Medicamentos GLP-1, como a semaglutida — princípio ativo do Ozempic e do Wegovy —, mostram efeito inédito no combate a vícios em álcool, opioides, cocaína, nicotina e cannabis.
Um estudo com mais de 600 mil veteranos americanos com diabetes tipo 2 registrou 50% menos mortes por uso de substâncias entre quem usava esses remédios, além de 39% menos overdoses e 26% menos hospitalizações relacionadas a drogas.
Os dados, levantados ao longo de três anos, sugerem que os GLP-1 podem atuar sobre uma vulnerabilidade comum ao vício — independente da substância envolvida.
Por que o GLP-1 age no circuito do vício
O hormônio GLP-1 não é produzido apenas no intestino. Seus receptores estão presentes em regiões do cérebro ligadas à recompensa, à motivação e ao estresse — o mesmo circuito sequestrado pela dependência química. Em doses terapêuticas, os medicamentos atravessam a barreira hematoencefálica e reduzem a sinalização de dopamina, tornando substâncias viciantes menos gratificantes.
Em modelos animais, roedores tratados com GLP-1 beberam menos álcool, consumiram menos cocaína de forma autoadministrada e demonstraram menos interesse pela nicotina.
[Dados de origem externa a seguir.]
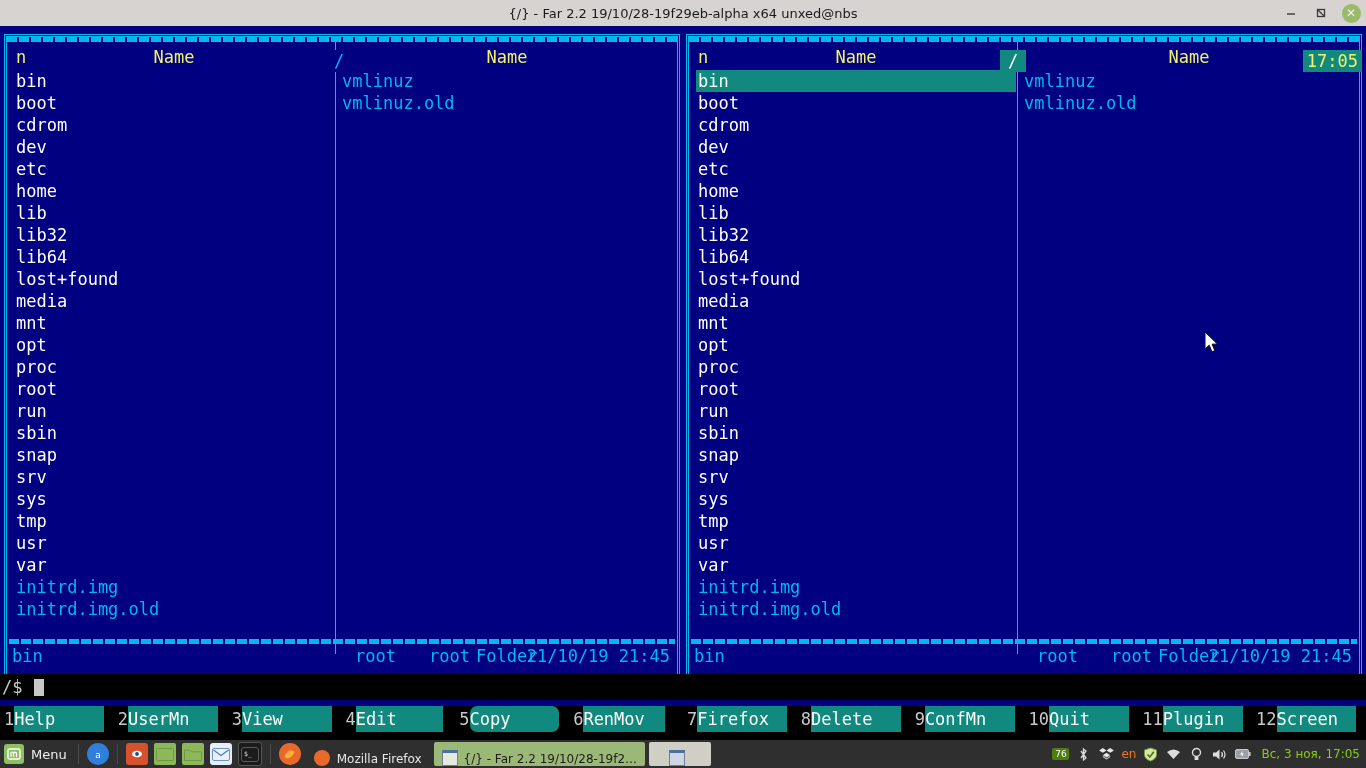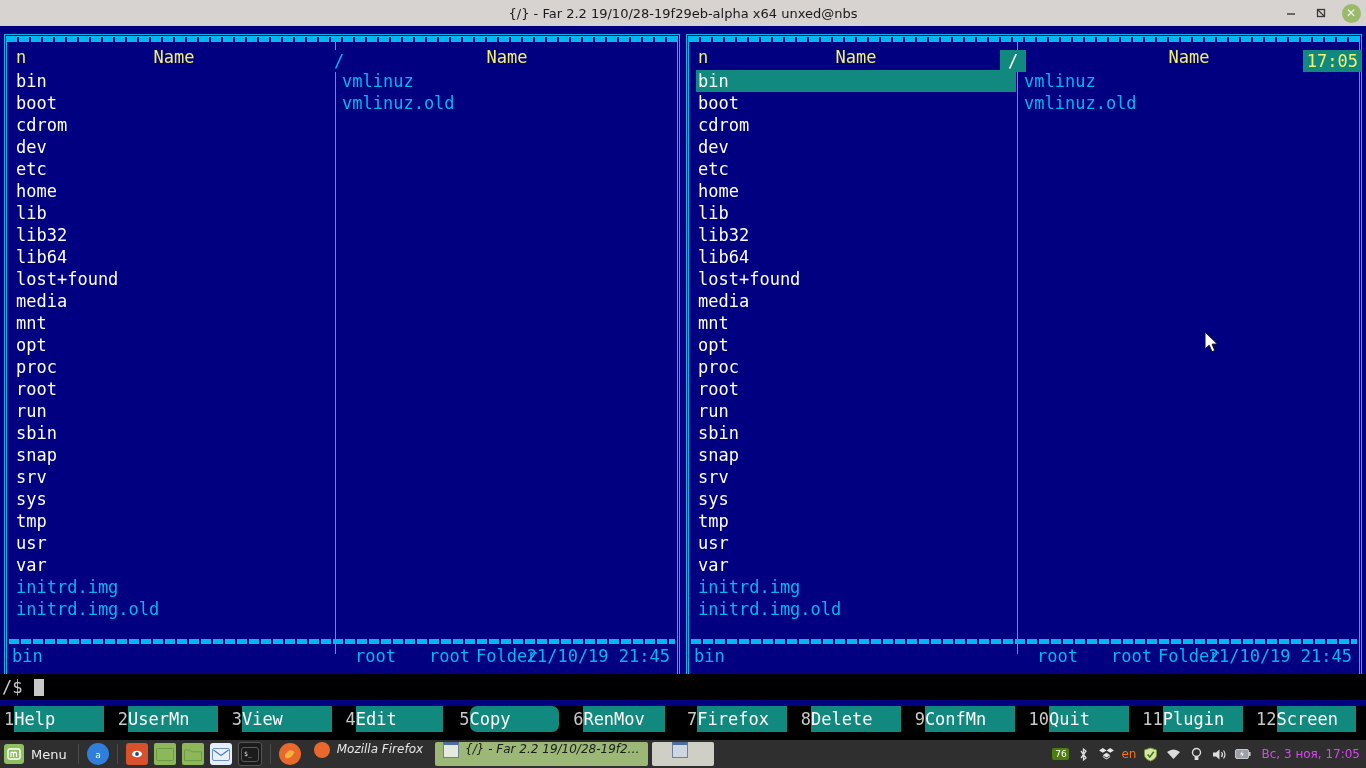--- a/index.html
+++ b/index.html
@@ -229,25 +229,25 @@
     font-size: 12px; color: #fff;
   }
   .lch-ubuntu { background: #2f7fdb; border-radius: 50%; }
   .lch-eye    { background: #d8512d; }
   .lch-folder { background: #8cb85a; border-radius: 2px; }
   .lch-mail   { background: #e7eefb; color:#2f6fbf; }
   .lch-term   { background: #1b1b1b; border: 1px solid #555; color:#ddd; font-size: 9px;}
   .lch-ff     { background: #e9692c; border-radius: 50%; }
 
   .winbtn {
-    height: 24px; display: flex; align-items: flex-start;
+    height: 24px; display: flex; align-items: flex-end;
     padding: 0 8px; margin: 0 2px;
     background: transparent; color: #e6e6e6;
     border-radius: 2px;
-    max-width: 230px; overflow: hidden; white-space: nowrap; font-style: italic;
+    max-width: 230px; overflow: hidden; white-space: nowrap;
   }
   .winbtn .wb-ico {
     width: 14px; height: 12px; margin-right: 6px;
     background: #cfd6e3; border: 1px solid #6d7f9a; border-top: 3px solid #4e6f9e;
     flex: 0 0 auto;
   }
   .winbtn.active { background: #9cb877; color: #1c1c1c; }
   .winbtn.active .wb-ico { background:#e4eadd; }
   .winbtn.plain  { background: #cfcfc5; }
 
@@ -258,21 +258,21 @@
   .tray-ico {
     width: 17px; height: 17px;
     display: flex; align-items: center; justify-content: center;
     color: #dcdcdc; font-size: 12px;
   }
   #tray-badge {
     background: #4d7c0f; color: #fff; font-size: 9px;
     border-radius: 2px; padding: 1px 2px; min-width: 13px; text-align:center;
   }
   #tray-kbd { font-size: 12px; color: #f97316; }
-  #tray-clock { font-size: 12px; color: #d946ef; margin-left: 4px; white-space: nowrap; }
+  #tray-clock { font-size: 12px; color: #84cc16; margin-left: 4px; white-space: nowrap; }
 
   
   #cursor-arrow { position: absolute; left: 1205px; top: 332px; }
 </style>
 </head>
 <body>
 
 <div id="screen">
 
   <div id="titlebar">

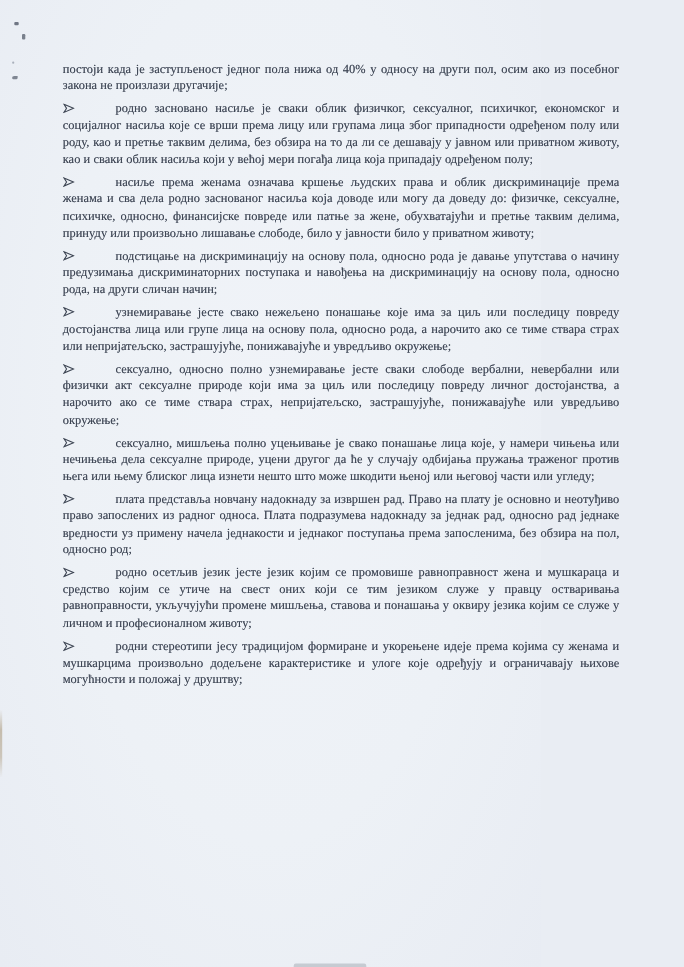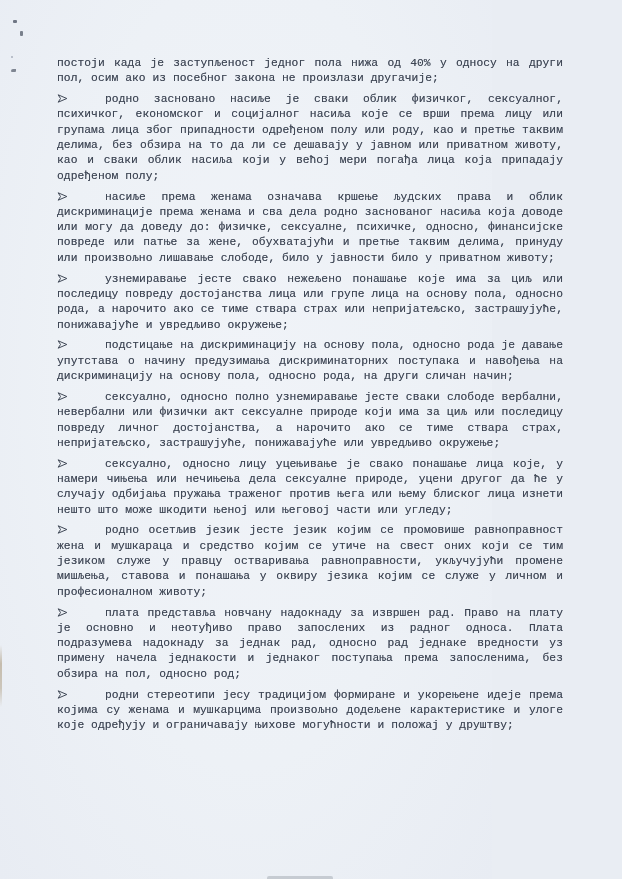--- a/index.html
+++ b/index.html
@@ -8,21 +8,21 @@
     width: 622px;
     height: 879px;
     overflow: hidden;
     background: #e9edf3;
   }
   .page {
     position: relative;
     width: 492px;
     height: 879px;
     background: radial-gradient(ellipse at 50% 42%, #f0f3f8 0%, #edf1f6 55%, #e8ecf3 100%);
-    font-family: Liberation Mono, monospace;
+    font-family: Liberation Serif, serif;
     color: #3e4654;
   }
   .text-block {
     position: absolute;
     left: 57px;
     top: 56px;
     width: 506px;
     text-align: justify;
     font-size: 11.3px;
     line-height: 15.3px;
@@ -84,40 +84,40 @@
     <p><span class="bullet-cell"><svg width="11" height="9" viewBox="0 0 12 10" aria-hidden="true">
             <path d="M1.2 0.9 L10.8 5 L1.2 9.1 L3.8 5 Z" fill="none" stroke="currentColor" stroke-width="1.1" stroke-linejoin="miter"></path>
           </svg></span><span>родно засновано насиље је сваки облик физичког, сексуалног, психичког, економског и социјалног насиља које се врши према лицу или групама лица због припадности одређеном полу или роду, као и претње таквим делима, без обзира на то да ли се дешавају у јавном или приватном животу, као и сваки облик насиља који у већој мери погађа лица која припадају одређеном полу;</span></p>
 
     <p><span class="bullet-cell"><svg width="11" height="9" viewBox="0 0 12 10" aria-hidden="true">
             <path d="M1.2 0.9 L10.8 5 L1.2 9.1 L3.8 5 Z" fill="none" stroke="currentColor" stroke-width="1.1" stroke-linejoin="miter"></path>
           </svg></span><span>насиље према женама означава кршење људских права и облик дискриминације према женама и сва дела родно заснованог насиља која доводе или могу да доведу до: физичке, сексуалне, психичке, односно, финансијске повреде или патње за жене, обухватајући и претње таквим делима, принуду или произвољно лишавање слободе, било у јавности било у приватном животу;</span></p>
 
     <p><span class="bullet-cell"><svg width="11" height="9" viewBox="0 0 12 10" aria-hidden="true">
             <path d="M1.2 0.9 L10.8 5 L1.2 9.1 L3.8 5 Z" fill="none" stroke="currentColor" stroke-width="1.1" stroke-linejoin="miter"></path>
-          </svg></span><span>узнемиравање јесте свако нежељено понашање које има за циљ или последицу повреду достојанства лица или групе лица на основу пола, односно рода, а нарочито ако се тиме ствара страх или непријатељско, застрашујуће, понижавајуће и увредљиво окружење;</span></p>
+          </svg></span><span>подстицање на дискриминацију на основу пола, односно рода је давање упутстава о начину предузимања дискриминаторних поступака и навођења на дискриминацију на основу пола, односно рода, на други сличан начин;</span></p>
 
     <p><span class="bullet-cell"><svg width="11" height="9" viewBox="0 0 12 10" aria-hidden="true">
             <path d="M1.2 0.9 L10.8 5 L1.2 9.1 L3.8 5 Z" fill="none" stroke="currentColor" stroke-width="1.1" stroke-linejoin="miter"></path>
-          </svg></span><span>подстицање на дискриминацију на основу пола, односно рода је давање упутстава о начину предузимања дискриминаторних поступака и навођења на дискриминацију на основу пола, односно рода, на други сличан начин;</span></p>
+          </svg></span><span>узнемиравање јесте свако нежељено понашање које има за циљ или последицу повреду достојанства лица или групе лица на основу пола, односно рода, а нарочито ако се тиме ствара страх или непријатељско, застрашујуће, понижавајуће и увредљиво окружење;</span></p>
 
     <p><span class="bullet-cell"><svg width="11" height="9" viewBox="0 0 12 10" aria-hidden="true">
             <path d="M1.2 0.9 L10.8 5 L1.2 9.1 L3.8 5 Z" fill="none" stroke="currentColor" stroke-width="1.1" stroke-linejoin="miter"></path>
           </svg></span><span>сексуално, односно полно узнемиравање јесте сваки слободе вербални, невербални или физички акт сексуалне природе који има за циљ или последицу повреду личног достојанства, а нарочито ако се тиме ствара страх, непријатељско, застрашујуће, понижавајуће или увредљиво окружење;</span></p>
 
     <p><span class="bullet-cell"><svg width="11" height="9" viewBox="0 0 12 10" aria-hidden="true">
             <path d="M1.2 0.9 L10.8 5 L1.2 9.1 L3.8 5 Z" fill="none" stroke="currentColor" stroke-width="1.1" stroke-linejoin="miter"></path>
-          </svg></span><span>сексуално, односно лицу уцењивање је свако понашање лица које, у намери чињења или нечињења дела сексуалне природе, уцени другог да ће у случају одбијања пружања траженог против њега или њему блиског лица изнети нешто што може шкодити њеној или његовој части или угледу;</span></p>
+          </svg></span><span>сексуално, мишљења полно уцењивање је свако понашање лица које, у намери чињења или нечињења дела сексуалне природе, уцени другог да ће у случају одбијања пружања траженог против њега или њему блиског лица изнети нешто што може шкодити њеној или његовој части или угледу;</span></p>
+
+    <p><span class="bullet-cell"><svg width="11" height="9" viewBox="0 0 12 10" aria-hidden="true">
+            <path d="M1.2 0.9 L10.8 5 L1.2 9.1 L3.8 5 Z" fill="none" stroke="currentColor" stroke-width="1.1" stroke-linejoin="miter"></path>
+          </svg></span><span>плата представља новчану надокнаду за извршен рад. Право на плату је основно и неотуђиво право запослених из радног односа. Плата подразумева надокнаду за једнак рад, односно рад једнаке вредности уз примену начела једнакости и једнаког поступања према запосленима, без обзира на пол, односно род;</span></p>
 
     <p><span class="bullet-cell"><svg width="11" height="9" viewBox="0 0 12 10" aria-hidden="true">
             <path d="M1.2 0.9 L10.8 5 L1.2 9.1 L3.8 5 Z" fill="none" stroke="currentColor" stroke-width="1.1" stroke-linejoin="miter"></path>
           </svg></span><span>родно осетљив језик јесте језик којим се промовише равноправност жена и мушкараца и средство којим се утиче на свест оних који се тим језиком служе у правцу остваривања равноправности, укључујући промене мишљења, ставова и понашања у оквиру језика којим се служе у личном и професионалном животу;</span></p>
-
-    <p><span class="bullet-cell"><svg width="11" height="9" viewBox="0 0 12 10" aria-hidden="true">
-            <path d="M1.2 0.9 L10.8 5 L1.2 9.1 L3.8 5 Z" fill="none" stroke="currentColor" stroke-width="1.1" stroke-linejoin="miter"></path>
-          </svg></span><span>плата представља новчану надокнаду за извршен рад. Право на плату је основно и неотуђиво право запослених из радног односа. Плата подразумева надокнаду за једнак рад, односно рад једнаке вредности уз примену начела једнакости и једнаког поступања према запосленима, без обзира на пол, односно род;</span></p>
 
     <p><span class="bullet-cell"><svg width="11" height="9" viewBox="0 0 12 10" aria-hidden="true">
             <path d="M1.2 0.9 L10.8 5 L1.2 9.1 L3.8 5 Z" fill="none" stroke="currentColor" stroke-width="1.1" stroke-linejoin="miter"></path>
           </svg></span><span>родни стереотипи јесу традицијом формиране и укорењене идеје према којима су женама и мушкарцима произвољно додељене карактеристике и улоге које одређују и ограничавају њихове могућности и положај у друштву;</span></p>
 
   </div>
 </div>
 
 </body></html>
Em primatas, a semaglutida reduziu o consumo voluntário de álcool sem causar náusea — indicando que o medicamento diminuiu o valor de recompensa da bebida, e não apenas o apetite.
Os números da maior análise já realizada
A pesquisa analisou registros de saúde de mais de 600.000 pacientes com diabetes tipo 2 no sistema do Departamento de Veteranos dos EUA, acompanhados por três anos com metodologia equivalente a ensaios clínicos randomizados.
Entre quem já tinha transtorno por uso de substâncias, os usuários de GLP-1 apresentaram 50% menos mortes por uso de substâncias, 39% menos overdoses, 26% menos hospitalizações e 25% menos tentativas de suicídio — cerca de 12 eventos graves a menos por mil pacientes, incluindo duas mortes.
Para quem não tinha histórico de dependência, os GLP-1 reduziram em 18% o risco de transtorno por uso de álcool, 25% para opioides e aproximadamente 20% para cocaína e nicotina — seis a sete novos diagnósticos a menos por mil usuários ao longo de três anos.
O estudo não está isolado. Uma análise nacional sueca com 227.000 pessoas com transtorno por uso de álcool mostrou que usuários de GLP-1 tinham 36% menos risco de hospitalização por álcool — mais do que o dobro da redução de 14% observada com naltrexona, o medicamento aprovado com melhor desempenho nessa comparação.
Outros levantamentos associam os GLP-1 a taxas menores de novos transtornos relacionados ao álcool e à cannabis, menos consultas por dependência de nicotina e menor risco de overdose de opioides. Mais de uma dúzia de ensaios clínicos voltados especificamente para dependência já estão em andamento ou com inscrições abertas.
O potencial anticraving do Ozempic chega em um momento em que a percepção pública sobre obesidade ainda ignora sua complexidade biológica — dois terços dos pacientes obesos ainda atribuem a doença a escolhas pessoais, segundo pesquisa global recente, revelando um desafio cultural que pode dificultar a adoção desse tratamento também no campo dos vícios.
O que ainda está em aberto
Permanecem dúvidas sobre o efeito rebote após a interrupção do medicamento — com obesidade, o apetite retorna quando o GLP-1 é suspenso, e não se sabe se o mesmo ocorreria com a fissura. Também não está claro se os benefícios persistem com uso prolongado ou se podem reduzir a motivação cotidiana, já que o circuito de recompensa regula não apenas o desejo, mas também iniciativa e desempenho. Os GLP-1 ainda não têm aprovação para tratamento de dependência, mas podem ser considerados por quem já os usa para diabetes ou obesidade e também enfrenta algum vício.